- **What to do**
Search the listing for the string "width" and copy every line that contains it.

■ ■ ■ ■ ■ ■ ■

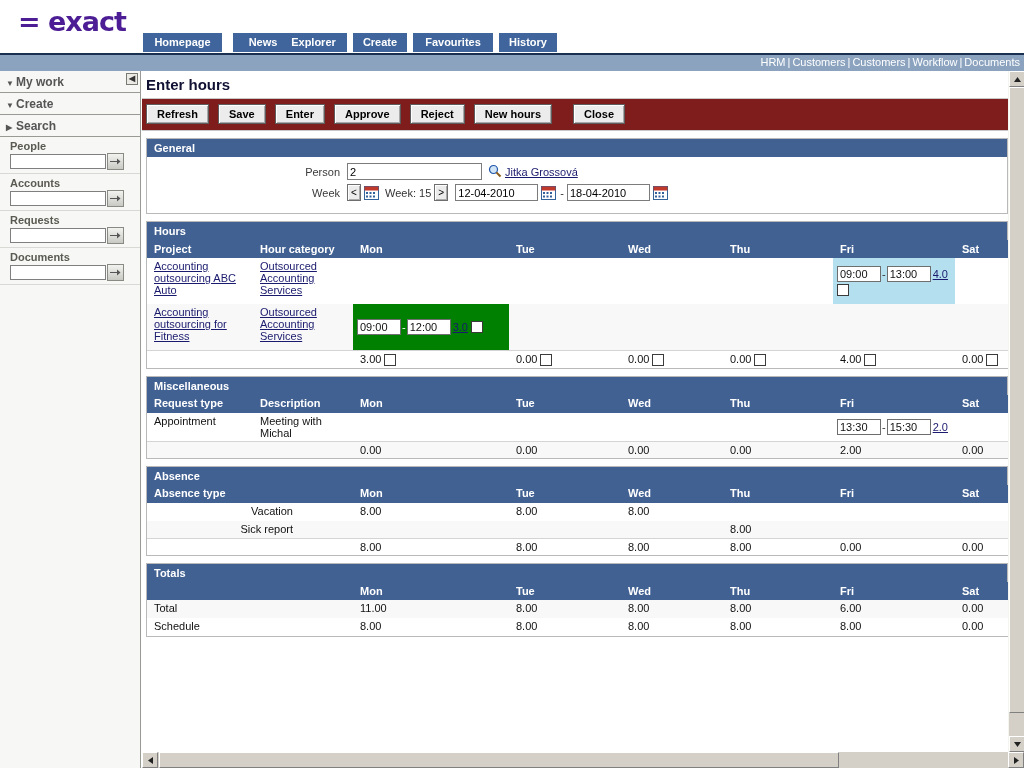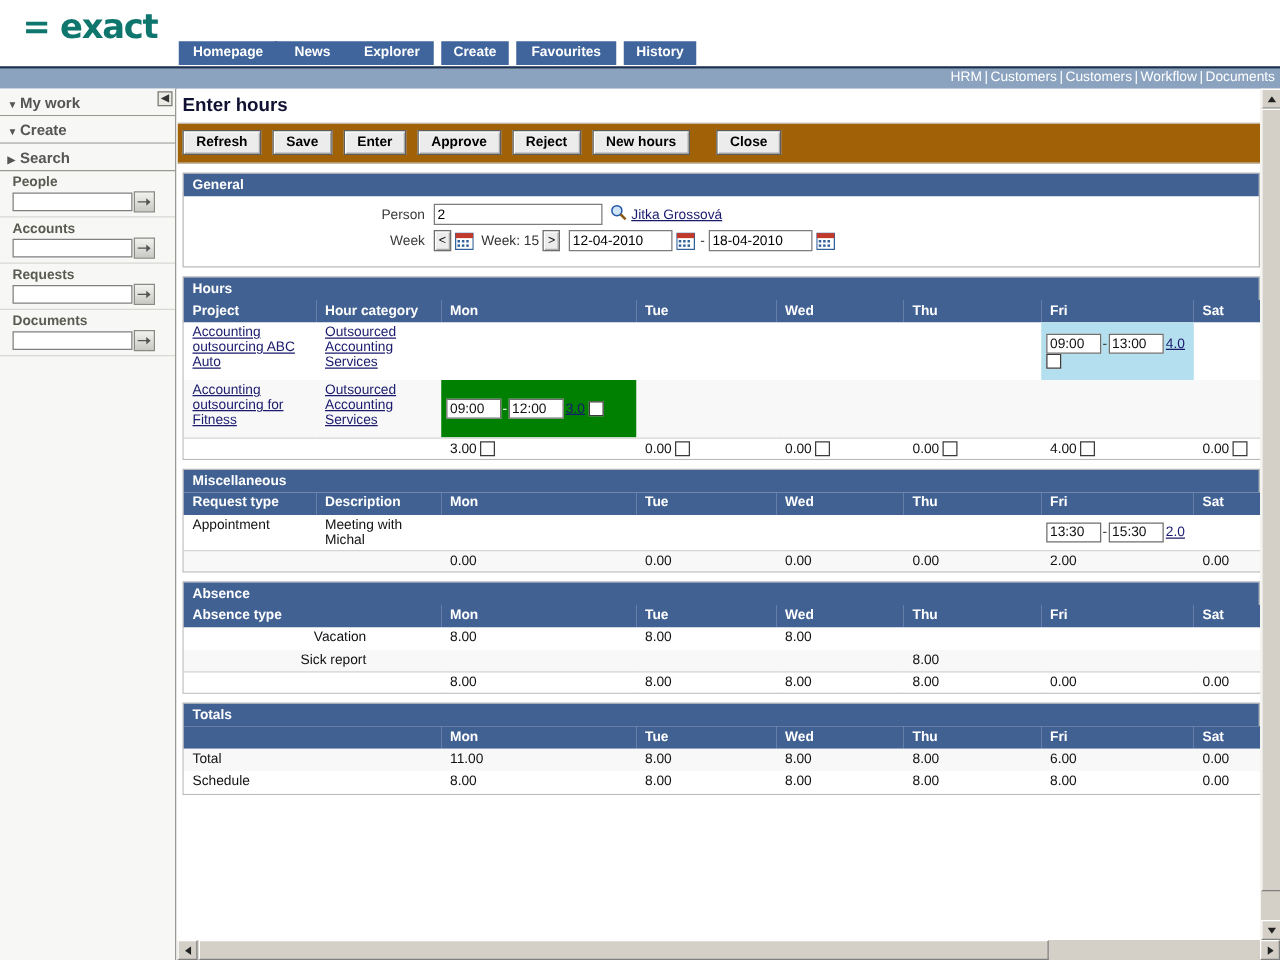--- a/index.html
+++ b/index.html
@@ -37,7 +37,7 @@
     left: 18px; top: 6px;
     font-size: 27px;
     font-weight: bold;
-    color: #0f766e;
+    color: #4c1d95;
     letter-spacing: -1px;
     font-family: "DejaVu Sans", sans-serif;
   }

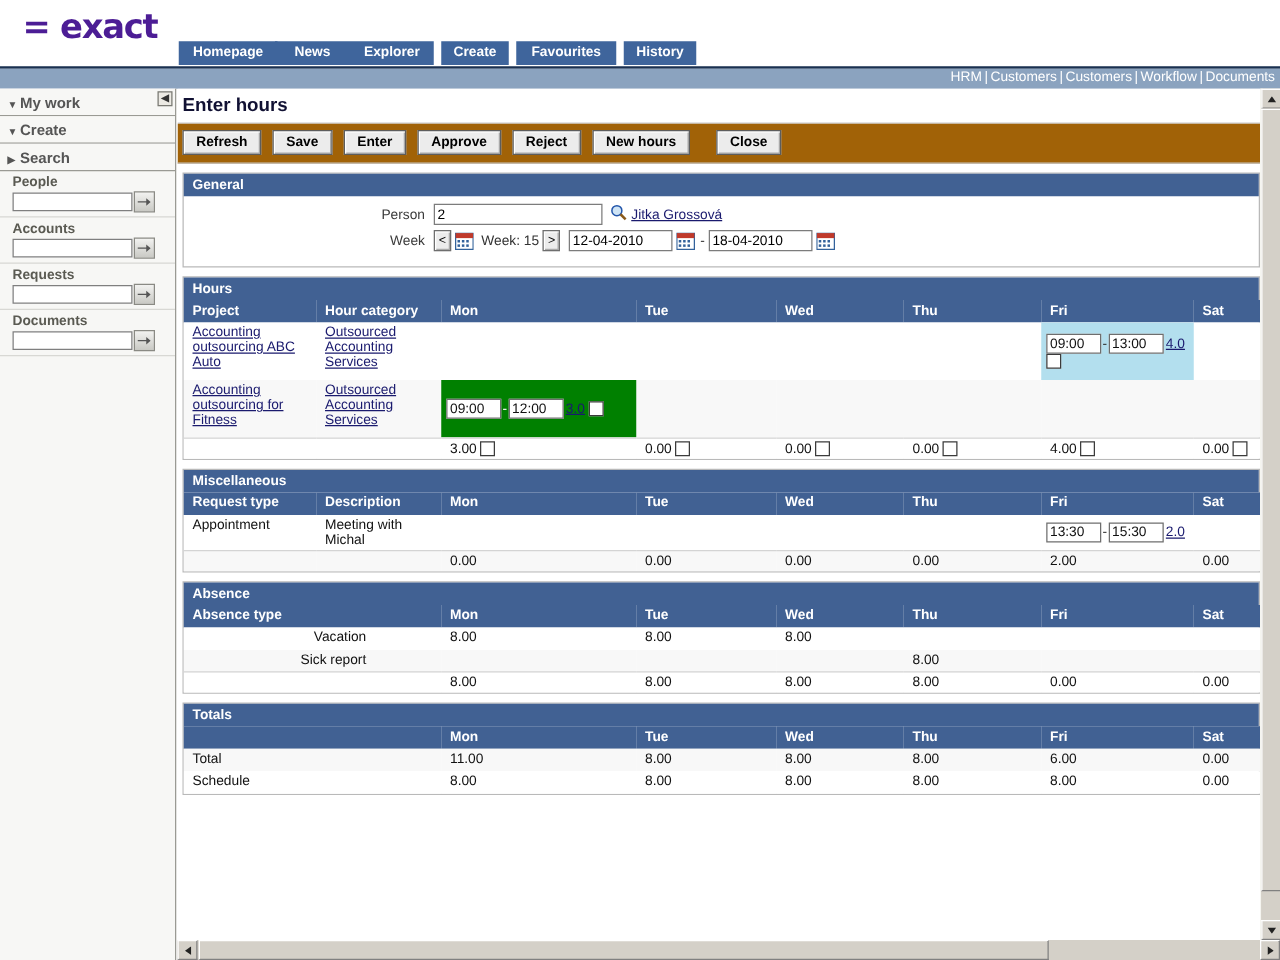--- a/index.html
+++ b/index.html
@@ -396,7 +396,7 @@
 
 <div class="navrow">
   <div class="navtab" style="left:143px;width:79px;">Homepage</div>
-  <div class="navtab" style="left:220px;width:60px;">News</div>
+  <div class="navtab" style="left:233px;width:60px;">News</div>
   <div class="navtab" style="left:280px;width:67px;">Explorer</div>
   <div class="navtab" style="left:353px;width:54px;">Create</div>
   <div class="navtab" style="left:413px;width:80px;">Favourites</div>

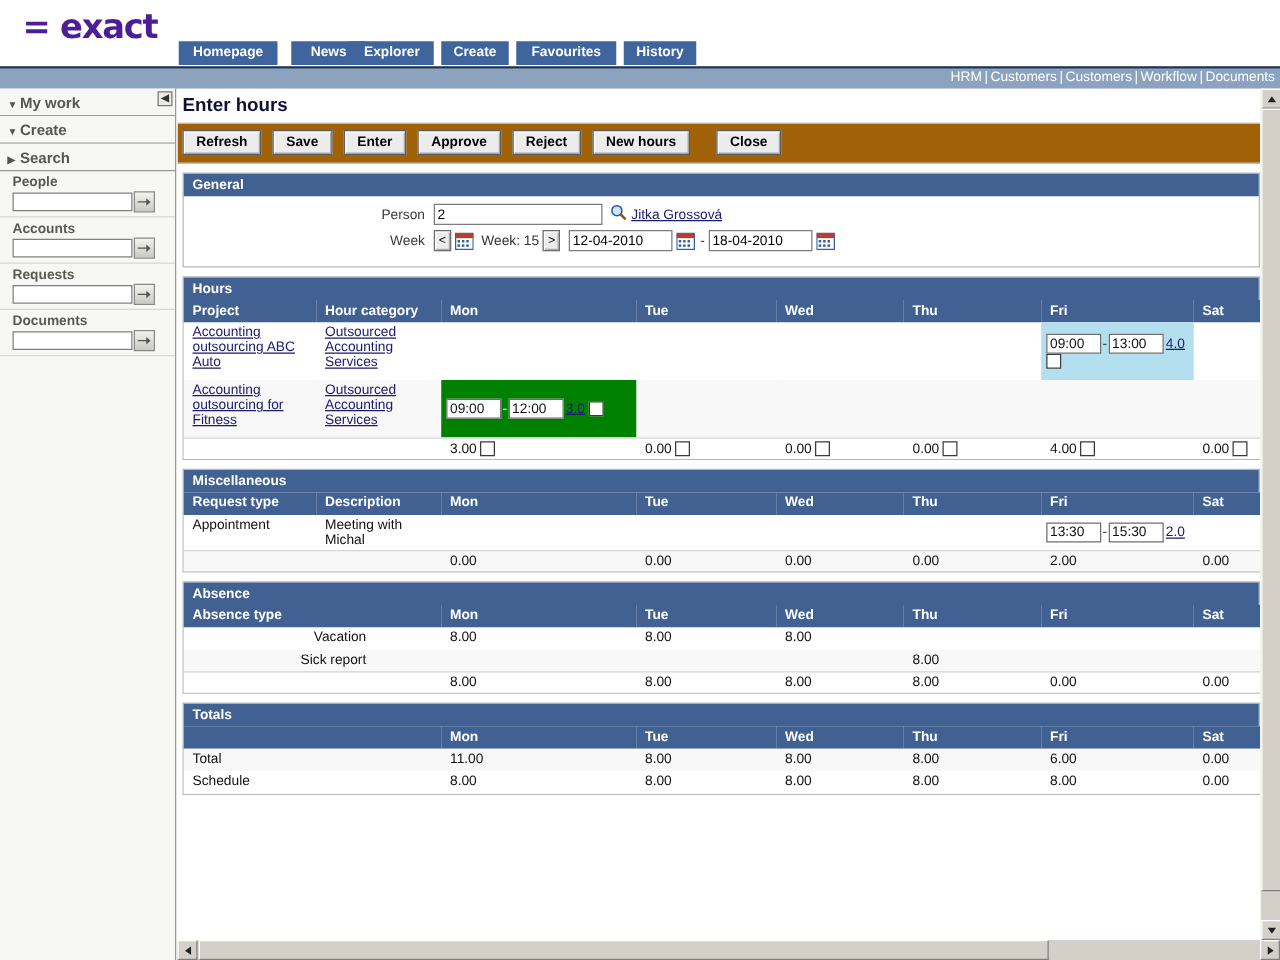--- a/index.html
+++ b/index.html
@@ -177,7 +177,7 @@
   .toolbar {
     padding: 5px 0 6px 4px;
     border-bottom: 1px solid #c8c8c8;
-    background: #a16207;
+    background: #7f1d1d;
   }
   .tb-btn {
     display: inline-block;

■ ■ ■ ■ ■ ■ ■

- **Written answer**
   <div class="navtab" style="left:143px;width:79px;">Homepage</div>
-  <div class="navtab" style="left:220px;width:60px;">News</div>
+  <div class="navtab" style="left:233px;width:60px;">News</div>
   <div class="navtab" style="left:280px;width:67px;">Explorer</div>
   <div class="navtab" style="left:353px;width:54px;">Create</div>
   <div class="navtab" style="left:413px;width:80px;">Favourites</div>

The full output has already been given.